Every line of the material that includes the word "achieve" is to be shown.

*Data section*:
★ ★ ★ ★
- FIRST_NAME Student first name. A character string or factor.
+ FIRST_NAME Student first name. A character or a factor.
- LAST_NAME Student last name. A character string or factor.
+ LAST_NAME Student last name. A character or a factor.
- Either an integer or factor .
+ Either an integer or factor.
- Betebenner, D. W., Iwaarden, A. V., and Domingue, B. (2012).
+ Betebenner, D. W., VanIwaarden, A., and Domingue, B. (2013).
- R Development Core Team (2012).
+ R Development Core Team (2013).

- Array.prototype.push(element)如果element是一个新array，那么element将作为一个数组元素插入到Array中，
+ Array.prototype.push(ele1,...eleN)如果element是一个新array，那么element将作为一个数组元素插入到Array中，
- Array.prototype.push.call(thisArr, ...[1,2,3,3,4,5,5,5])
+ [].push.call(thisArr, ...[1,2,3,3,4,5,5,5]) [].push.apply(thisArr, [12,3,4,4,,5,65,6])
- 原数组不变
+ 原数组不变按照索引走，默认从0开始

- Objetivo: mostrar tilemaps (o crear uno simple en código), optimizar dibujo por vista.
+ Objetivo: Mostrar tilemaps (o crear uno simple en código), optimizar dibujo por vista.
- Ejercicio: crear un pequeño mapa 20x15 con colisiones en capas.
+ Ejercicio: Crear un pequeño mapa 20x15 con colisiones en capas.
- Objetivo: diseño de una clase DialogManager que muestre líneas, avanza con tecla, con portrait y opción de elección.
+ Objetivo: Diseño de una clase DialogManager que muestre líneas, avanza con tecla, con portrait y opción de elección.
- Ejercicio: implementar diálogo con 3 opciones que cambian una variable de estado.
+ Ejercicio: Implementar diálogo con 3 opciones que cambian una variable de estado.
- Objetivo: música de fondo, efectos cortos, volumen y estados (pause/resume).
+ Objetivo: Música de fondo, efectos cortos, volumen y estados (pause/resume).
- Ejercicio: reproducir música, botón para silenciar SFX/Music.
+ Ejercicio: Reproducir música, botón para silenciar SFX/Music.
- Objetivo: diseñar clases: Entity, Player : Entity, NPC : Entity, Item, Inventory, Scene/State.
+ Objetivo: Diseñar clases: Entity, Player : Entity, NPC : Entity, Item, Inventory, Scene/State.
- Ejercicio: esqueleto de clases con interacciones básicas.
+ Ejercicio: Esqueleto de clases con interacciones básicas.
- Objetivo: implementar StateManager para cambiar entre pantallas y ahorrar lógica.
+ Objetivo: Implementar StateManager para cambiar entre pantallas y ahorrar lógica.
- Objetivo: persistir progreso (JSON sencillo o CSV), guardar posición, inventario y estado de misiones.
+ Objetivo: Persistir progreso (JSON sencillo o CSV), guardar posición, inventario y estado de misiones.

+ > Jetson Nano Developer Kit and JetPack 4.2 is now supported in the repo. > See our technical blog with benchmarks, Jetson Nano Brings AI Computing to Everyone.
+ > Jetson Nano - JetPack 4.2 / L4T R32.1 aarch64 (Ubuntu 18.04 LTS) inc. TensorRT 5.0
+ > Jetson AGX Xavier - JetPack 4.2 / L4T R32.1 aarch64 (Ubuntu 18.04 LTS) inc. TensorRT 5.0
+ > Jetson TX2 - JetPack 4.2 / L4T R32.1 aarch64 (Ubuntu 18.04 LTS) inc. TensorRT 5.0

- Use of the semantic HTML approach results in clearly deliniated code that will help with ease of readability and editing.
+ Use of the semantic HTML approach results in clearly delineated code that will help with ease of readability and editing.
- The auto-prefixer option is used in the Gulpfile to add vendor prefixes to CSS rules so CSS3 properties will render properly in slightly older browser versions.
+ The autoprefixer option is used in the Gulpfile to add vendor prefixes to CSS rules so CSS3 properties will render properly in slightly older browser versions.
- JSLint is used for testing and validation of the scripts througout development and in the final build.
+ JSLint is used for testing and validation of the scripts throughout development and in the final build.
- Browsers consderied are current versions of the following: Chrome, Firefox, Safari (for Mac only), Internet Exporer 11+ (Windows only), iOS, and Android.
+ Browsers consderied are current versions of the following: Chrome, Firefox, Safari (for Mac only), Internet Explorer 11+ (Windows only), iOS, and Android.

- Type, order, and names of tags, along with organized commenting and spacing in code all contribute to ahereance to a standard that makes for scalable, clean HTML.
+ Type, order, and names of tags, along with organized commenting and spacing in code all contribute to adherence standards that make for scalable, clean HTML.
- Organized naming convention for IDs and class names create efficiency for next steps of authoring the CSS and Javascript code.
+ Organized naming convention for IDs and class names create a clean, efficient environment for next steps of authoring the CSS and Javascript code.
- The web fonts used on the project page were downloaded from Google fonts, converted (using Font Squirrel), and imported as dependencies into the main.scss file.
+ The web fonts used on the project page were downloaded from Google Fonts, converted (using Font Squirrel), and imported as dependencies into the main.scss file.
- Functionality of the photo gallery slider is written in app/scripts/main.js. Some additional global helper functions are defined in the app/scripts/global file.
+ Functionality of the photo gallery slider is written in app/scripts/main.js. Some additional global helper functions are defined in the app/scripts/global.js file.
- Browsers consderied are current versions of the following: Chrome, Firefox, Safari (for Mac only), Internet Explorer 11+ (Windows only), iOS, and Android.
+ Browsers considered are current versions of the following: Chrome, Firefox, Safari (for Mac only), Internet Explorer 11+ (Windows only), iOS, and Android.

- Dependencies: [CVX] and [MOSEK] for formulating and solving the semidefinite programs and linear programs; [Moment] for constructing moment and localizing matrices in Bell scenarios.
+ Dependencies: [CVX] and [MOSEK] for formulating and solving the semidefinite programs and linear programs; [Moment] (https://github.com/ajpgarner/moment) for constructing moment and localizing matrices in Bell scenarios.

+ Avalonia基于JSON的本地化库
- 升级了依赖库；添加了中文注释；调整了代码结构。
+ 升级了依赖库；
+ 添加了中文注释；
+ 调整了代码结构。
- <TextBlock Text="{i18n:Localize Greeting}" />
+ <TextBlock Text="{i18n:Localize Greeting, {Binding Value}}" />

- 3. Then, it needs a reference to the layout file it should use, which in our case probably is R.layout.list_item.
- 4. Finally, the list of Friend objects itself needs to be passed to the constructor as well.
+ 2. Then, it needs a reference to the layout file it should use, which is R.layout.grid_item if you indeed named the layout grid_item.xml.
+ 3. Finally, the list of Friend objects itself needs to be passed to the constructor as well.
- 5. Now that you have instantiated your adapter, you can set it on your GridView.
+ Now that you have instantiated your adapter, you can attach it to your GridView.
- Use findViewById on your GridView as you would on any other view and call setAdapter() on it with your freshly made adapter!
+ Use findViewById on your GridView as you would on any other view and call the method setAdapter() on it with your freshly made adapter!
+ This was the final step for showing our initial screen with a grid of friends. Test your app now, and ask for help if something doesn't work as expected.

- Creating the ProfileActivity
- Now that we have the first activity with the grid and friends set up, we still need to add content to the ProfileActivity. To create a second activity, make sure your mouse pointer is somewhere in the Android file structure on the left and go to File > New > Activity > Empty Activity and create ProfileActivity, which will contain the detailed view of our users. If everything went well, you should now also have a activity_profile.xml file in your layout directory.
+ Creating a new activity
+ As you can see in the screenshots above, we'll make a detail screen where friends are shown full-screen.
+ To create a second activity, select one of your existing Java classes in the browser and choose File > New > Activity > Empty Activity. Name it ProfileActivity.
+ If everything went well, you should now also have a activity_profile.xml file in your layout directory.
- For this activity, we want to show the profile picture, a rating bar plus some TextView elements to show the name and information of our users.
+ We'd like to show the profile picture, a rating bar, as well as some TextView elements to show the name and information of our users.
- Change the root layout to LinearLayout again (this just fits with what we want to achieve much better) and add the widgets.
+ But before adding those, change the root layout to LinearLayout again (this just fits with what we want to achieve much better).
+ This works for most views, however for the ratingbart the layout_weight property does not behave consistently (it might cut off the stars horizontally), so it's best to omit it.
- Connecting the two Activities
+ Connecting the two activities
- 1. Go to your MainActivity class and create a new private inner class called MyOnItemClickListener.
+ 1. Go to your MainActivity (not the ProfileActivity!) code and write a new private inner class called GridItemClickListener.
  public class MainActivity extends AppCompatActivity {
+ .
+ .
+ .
★ ★ ★ ★
*Output of the exercise*:
- Change the root layout to LinearLayout again (this just fits with what we want to achieve much better) and add the widgets.
+ But before adding those, change the root layout to LinearLayout again (this just fits with what we want to achieve much better).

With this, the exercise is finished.